Parents in the former slave-owning state of Georgia have attacked school officials after they used a maths worksheet with questions based on forced labour. The response that the principal would work with teachers to produce more appropriate lessons has been rejected by angry critics, with widespread demands for a fullsome apology and diversity training for staff.
The worksheet included such blunders as:
“Each tree had 56 oranges. If 8 slaves pick them equally, then how much would each slave pick?”
School district officials tried to brush off the gaffe on the basis that “It was just a poorly written question” and that they had tried to incorporate history into the syllabus.
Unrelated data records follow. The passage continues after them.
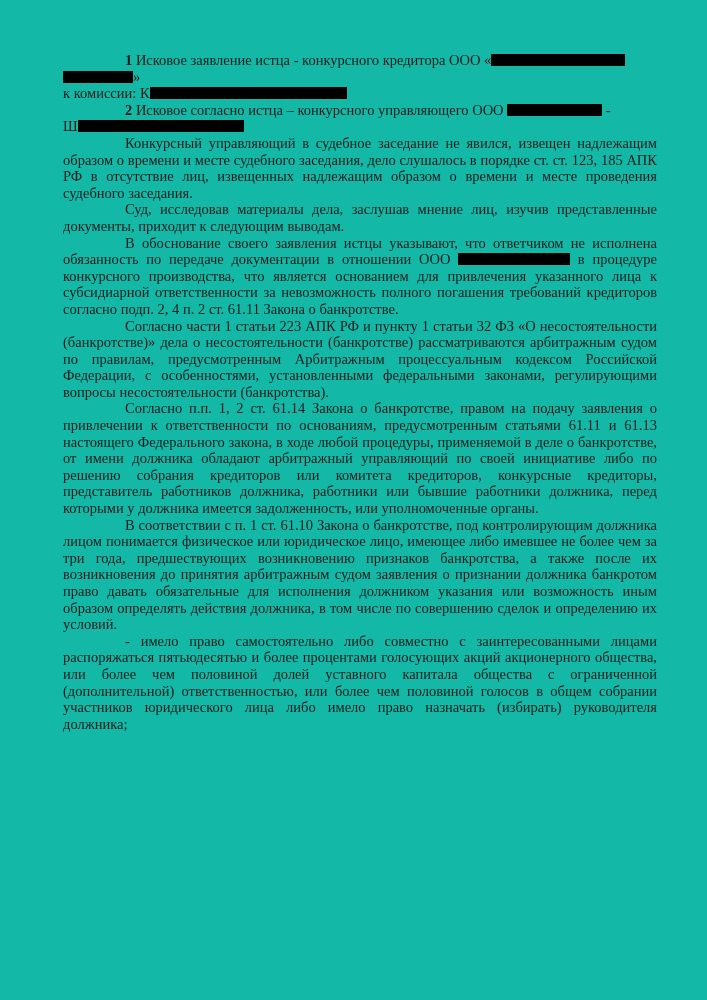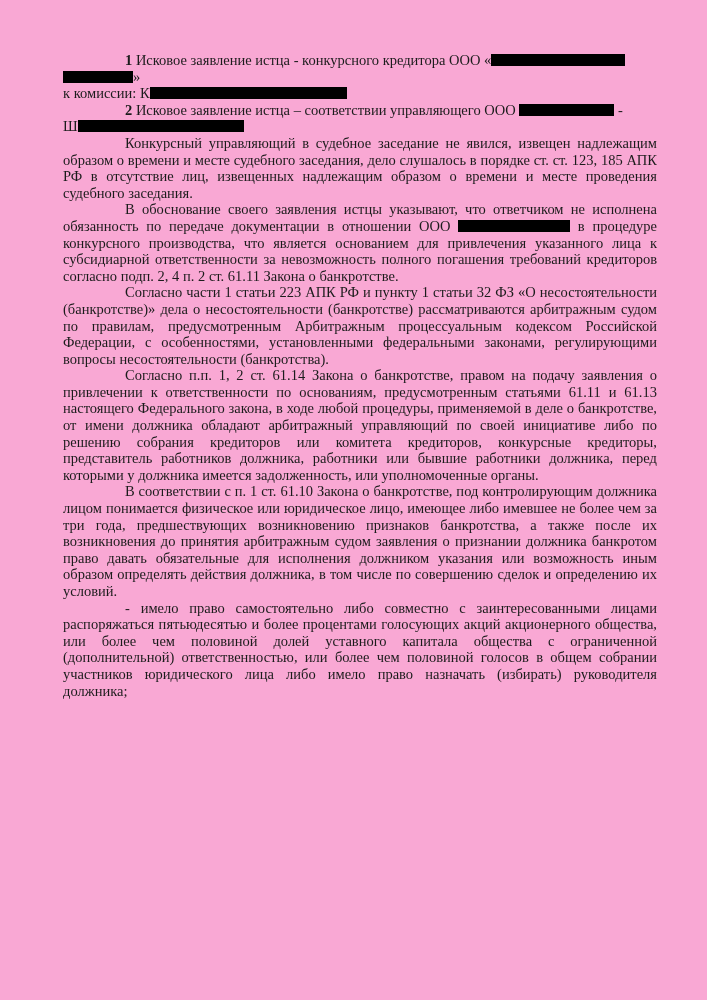--- a/index.html
+++ b/index.html
@@ -11,7 +11,7 @@
     position: relative;
     width: 707px;
     height: 1000px;
-    background: #f9a8d4;
+    background: #14b8a6;
     overflow: hidden;
   }
   .doc {

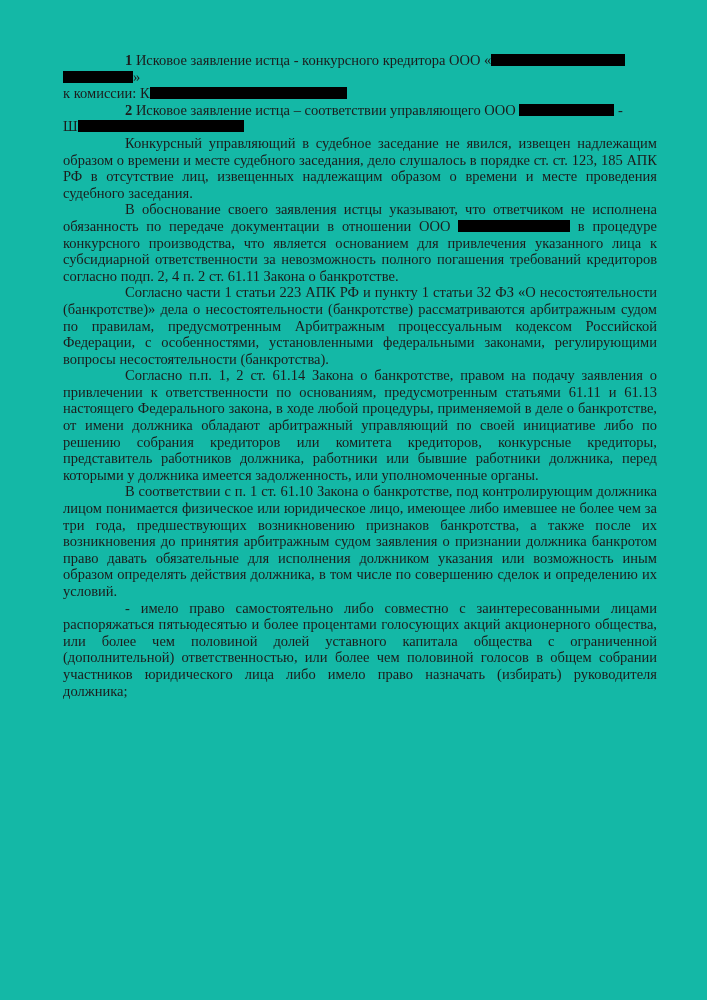--- a/index.html
+++ b/index.html
@@ -49,7 +49,7 @@
   <div class="doc" id="doc">
       <p class="para indent"><span class="pnum">1</span><span class="ptext"> Исковое заявление истца - конкурсного кредитора ООО «</span><span class="redact" style="width: 134px; background: rgb(0, 0, 0);"></span><br><span class="redact" style="width: 70px; background: rgb(0, 0, 0);"></span><span class="ptext">»</span></p>
       <p class="para"><span class="ptext">к комиссии: К</span><span class="redact" style="width: 197px; background: rgb(0, 0, 0);"></span></p>
-      <p class="para indent"><span class="pnum">2</span><span class="ptext"> Исковое заявление истца – соответствии управляющего ООО </span><span class="redact" style="width: 95px; background: rgb(0, 0, 0);"></span><span class="ptext"> -</span><br><span class="ptext">Ш</span><span class="redact" style="width: 166px; background: rgb(0, 0, 0);"></span></p>
+      <p class="para indent"><span class="pnum">2</span><span class="ptext"> Исковое согласно истца – конкурсного управляющего ООО </span><span class="redact" style="width: 95px; background: rgb(0, 0, 0);"></span><span class="ptext"> -</span><br><span class="ptext">Ш</span><span class="redact" style="width: 166px; background: rgb(0, 0, 0);"></span></p>
       <p class="para indent"><span class="ptext">Конкурсный управляющий в судебное заседание не явился, извещен надлежащим образом о времени и месте судебного заседания, дело слушалось в порядке ст. ст. 123, 185 АПК РФ в отсутствие лиц, извещенных надлежащим образом о времени и месте проведения судебного заседания.</span></p>
       <p class="para indent"><span class="ptext">В обоснование своего заявления истцы указывают, что ответчиком не исполнена обязанность по передаче документации в отношении ООО </span><span class="redact" style="width: 112px; background: rgb(0, 0, 0);"></span><span class="ptext"> в процедуре конкурсного производства, что является основанием для привлечения указанного лица к субсидиарной ответственности за невозможность полного погашения требований кредиторов согласно подп. 2, 4 п. 2 ст. 61.11 Закона о банкротстве.</span></p>
       <p class="para indent"><span class="ptext">Согласно части 1 статьи 223 АПК РФ и пункту 1 статьи 32 ФЗ «О несостоятельности (банкротстве)» дела о несостоятельности (банкротстве) рассматриваются арбитражным судом по правилам, предусмотренным Арбитражным процессуальным кодексом Российской Федерации, с особенностями, установленными федеральными законами, регулирующими вопросы несостоятельности (банкротства).</span></p>

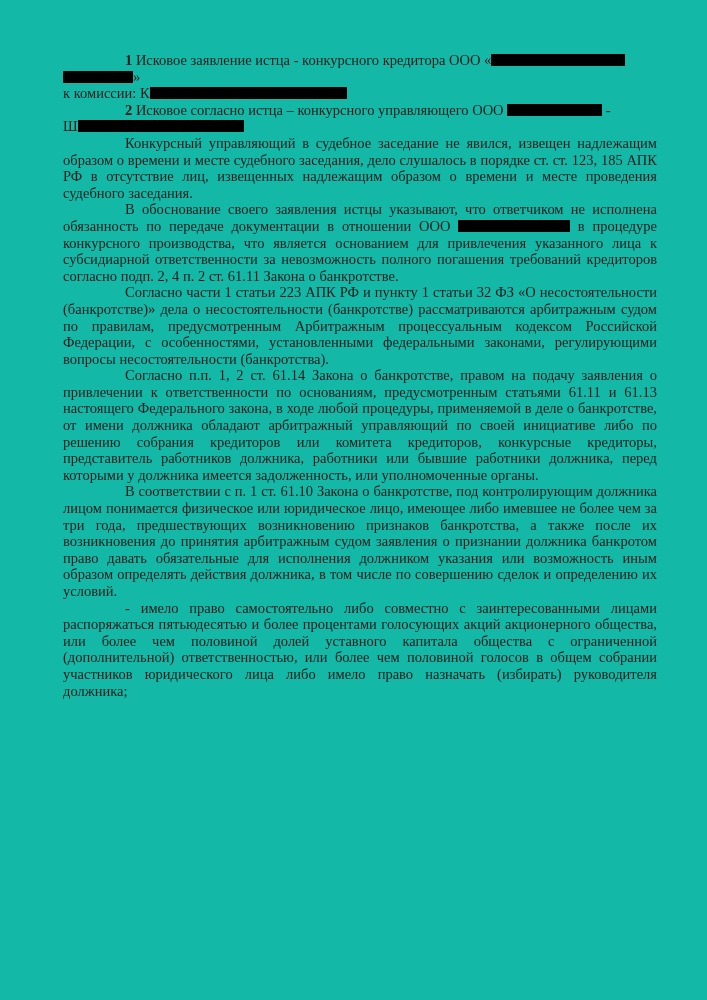--- a/index.html
+++ b/index.html
@@ -51,6 +51,7 @@
       <p class="para"><span class="ptext">к комиссии: К</span><span class="redact" style="width: 197px; background: rgb(0, 0, 0);"></span></p>
       <p class="para indent"><span class="pnum">2</span><span class="ptext"> Исковое согласно истца – конкурсного управляющего ООО </span><span class="redact" style="width: 95px; background: rgb(0, 0, 0);"></span><span class="ptext"> -</span><br><span class="ptext">Ш</span><span class="redact" style="width: 166px; background: rgb(0, 0, 0);"></span></p>
       <p class="para indent"><span class="ptext">Конкурсный управляющий в судебное заседание не явился, извещен надлежащим образом о времени и месте судебного заседания, дело слушалось в порядке ст. ст. 123, 185 АПК РФ в отсутствие лиц, извещенных надлежащим образом о времени и месте проведения судебного заседания.</span></p>
+      <p class="para indent"><span class="ptext">Суд, исследовав материалы дела, заслушав мнение лиц, изучив представленные документы, приходит к следующим выводам.</span></p>
       <p class="para indent"><span class="ptext">В обоснование своего заявления истцы указывают, что ответчиком не исполнена обязанность по передаче документации в отношении ООО </span><span class="redact" style="width: 112px; background: rgb(0, 0, 0);"></span><span class="ptext"> в процедуре конкурсного производства, что является основанием для привлечения указанного лица к субсидиарной ответственности за невозможность полного погашения требований кредиторов согласно подп. 2, 4 п. 2 ст. 61.11 Закона о банкротстве.</span></p>
       <p class="para indent"><span class="ptext">Согласно части 1 статьи 223 АПК РФ и пункту 1 статьи 32 ФЗ «О несостоятельности (банкротстве)» дела о несостоятельности (банкротстве) рассматриваются арбитражным судом по правилам, предусмотренным Арбитражным процессуальным кодексом Российской Федерации, с особенностями, установленными федеральными законами, регулирующими вопросы несостоятельности (банкротства).</span></p>
       <p class="para indent"><span class="ptext">Согласно п.п. 1, 2 ст. 61.14 Закона о банкротстве, правом на подачу заявления о привлечении к ответственности по основаниям, предусмотренным статьями 61.11 и 61.13 настоящего Федерального закона, в ходе любой процедуры, применяемой в деле о банкротстве, от имени должника обладают арбитражный управляющий по своей инициативе либо по решению собрания кредиторов или комитета кредиторов, конкурсные кредиторы, представитель работников должника, работники или бывшие работники должника, перед которыми у должника имеется задолженность, или уполномоченные органы.</span></p>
In a spectacular demonstration of understatement, they admitted that they “did not do as good of a job as they should have done”.
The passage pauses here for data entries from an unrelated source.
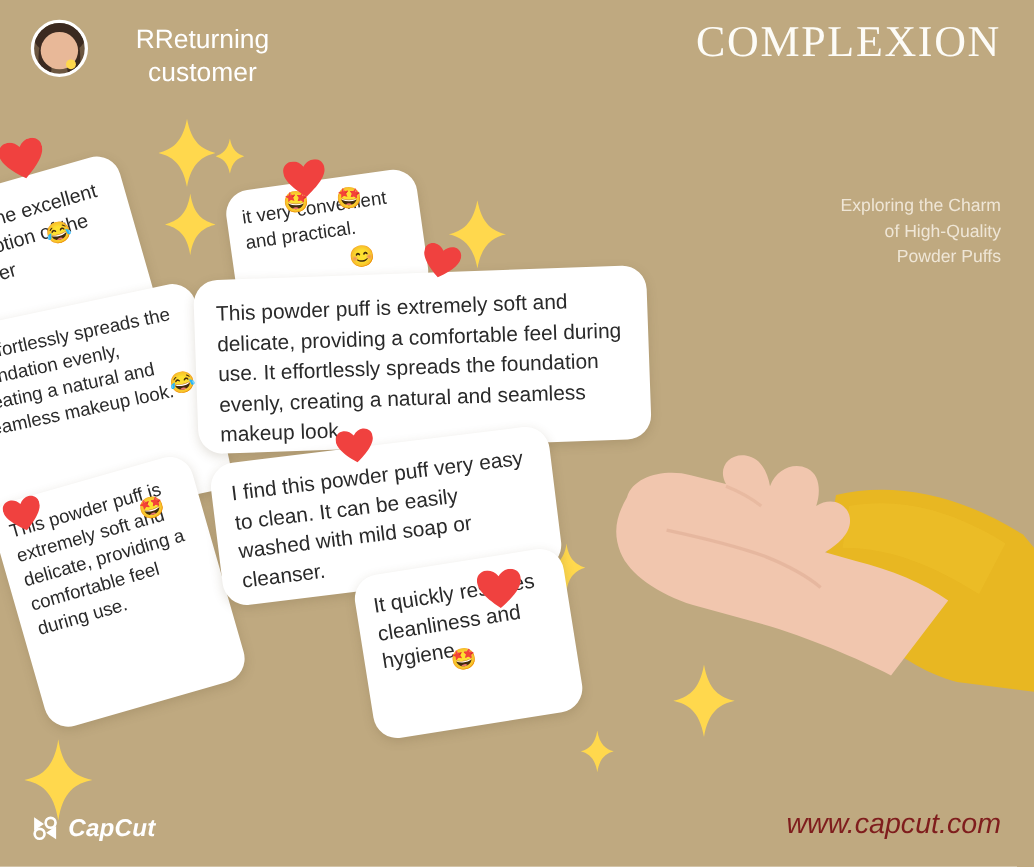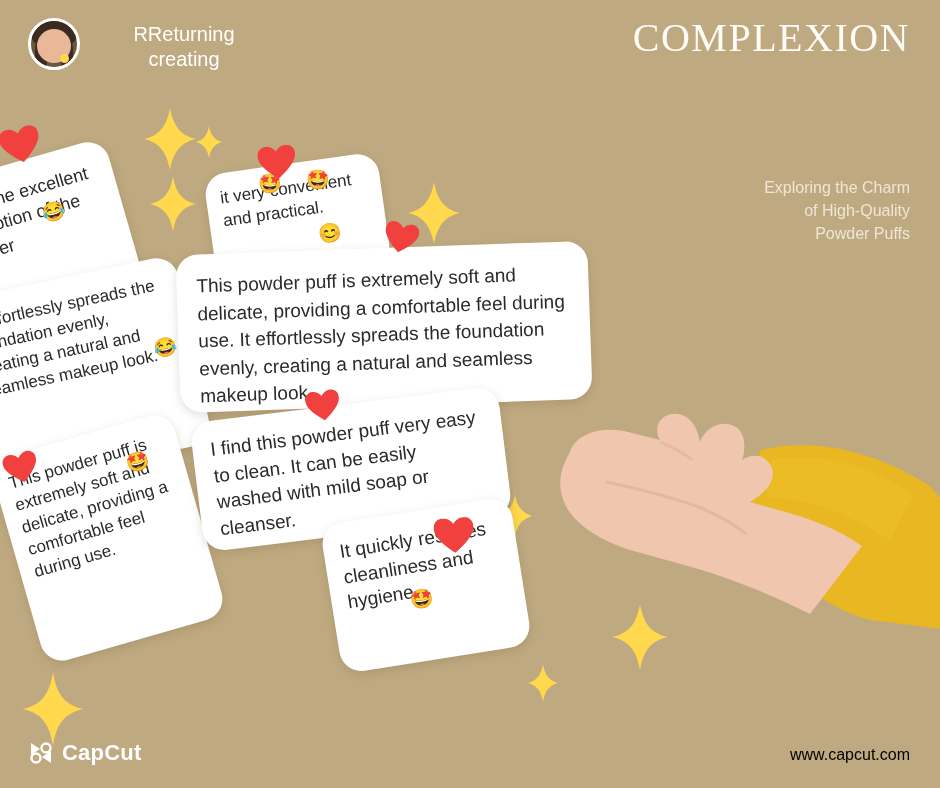--- a/index.html
+++ b/index.html
@@ -88,7 +88,7 @@
     width: 176px;
     text-align: center;
     color: #ffffff;
-    font-size: 20px;
+    font-size: 24px;
     line-height: 1.25;
     font-family: "Liberation Sans", sans-serif;
   }

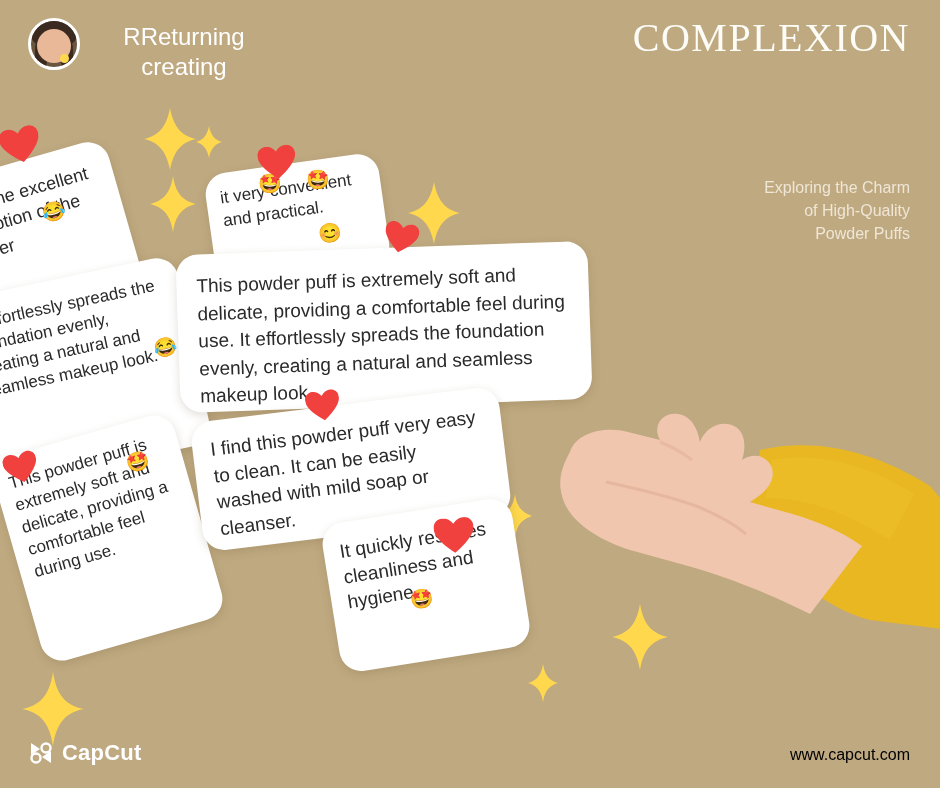--- a/index.html
+++ b/index.html
@@ -222,7 +222,7 @@
 
   <div class="customer-tag">
     <div>RReturning</div>
-    <div>creating</div>
+    <div>customer</div>
   </div>
 
   <div class="title">

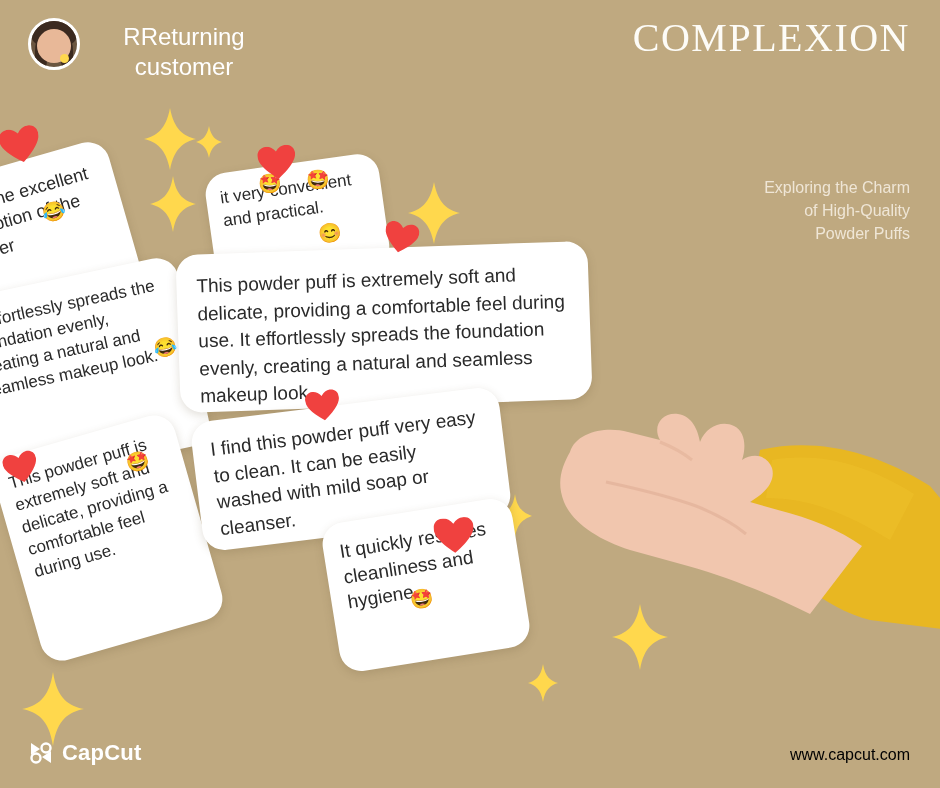--- a/index.html
+++ b/index.html
@@ -129,6 +129,7 @@
     display: flex;
     align-items: center;
     gap: 8px;
+    font-style: italic;
   }
   .logo .mark {
     width: 26px;

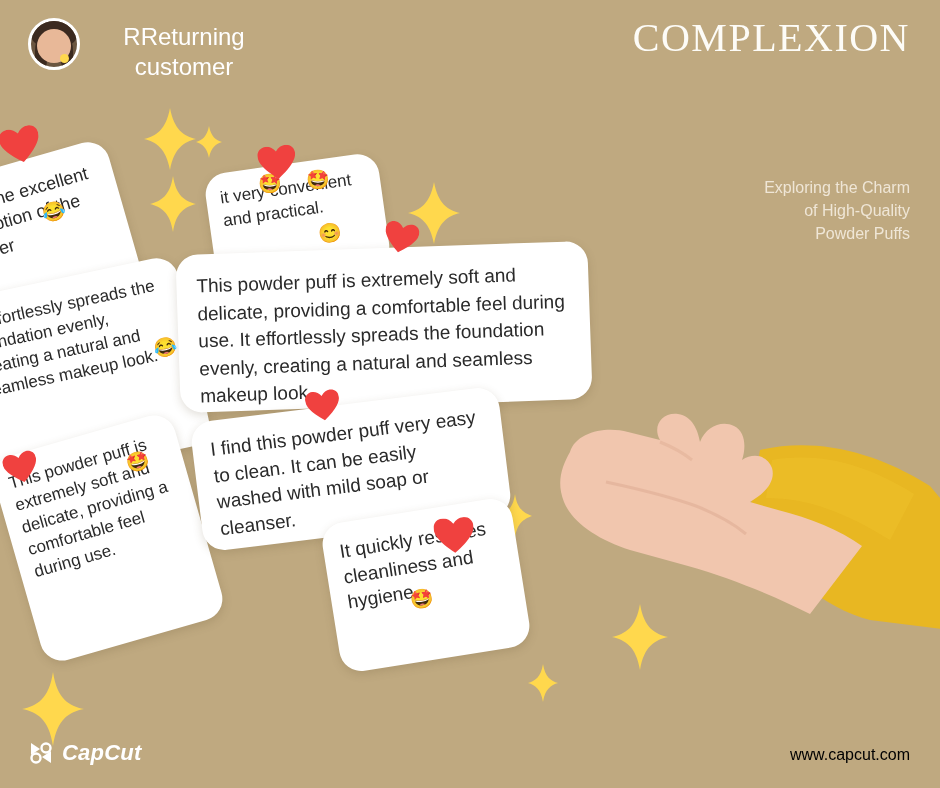--- a/index.html
+++ b/index.html
@@ -148,9 +148,10 @@
     position: absolute;
     right: 30px;
     bottom: 24px;
-    color: #000000;
-    font-size: 16px;
-    font-family: "Liberation Sans", sans-serif;
+    color: #7f1d1d;
+    font-size: 26px;
+    font-family: "Liberation Sans", sans-serif;
+    font-style: italic;
   }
The student body at Beaver Ridge Elementary School, where the worksheets were issued, is 24% black/African-American and 62% Hispanic/Latino, and is located in what was a major slave-state before emancipation.
Racial sensitivity: American-style.









7 Comments
What is the next question?
“You are driving a bus and 20 passengers get on. Seven are black and 13 are white. At the next stop, 5 whites and 6 blacks get off, and two whites get on. What percentage of passengers are sat at the back?”
Well masser, they’d never pick nuddin masser sir cos they needs a wippin to mek em work masser sir……
ten per cent – sorry I was diverted by the first question ….
Only in America, as my American friend would say… and at that, only in the south.
Should it not be ‘how many’ rather than ‘how much’ unless there is more to the question we cannoot see.
Bad grammar AND racial insensitivity!
(and Angus Robertson made pretty much the same error yesterday in PMQs. The bad grammar, not the racism…)
Are you sure this isn’t an attempt to introduce class and race politics into any available location for precisely the OPPOSITE ideological reasons that you’d like to think they are?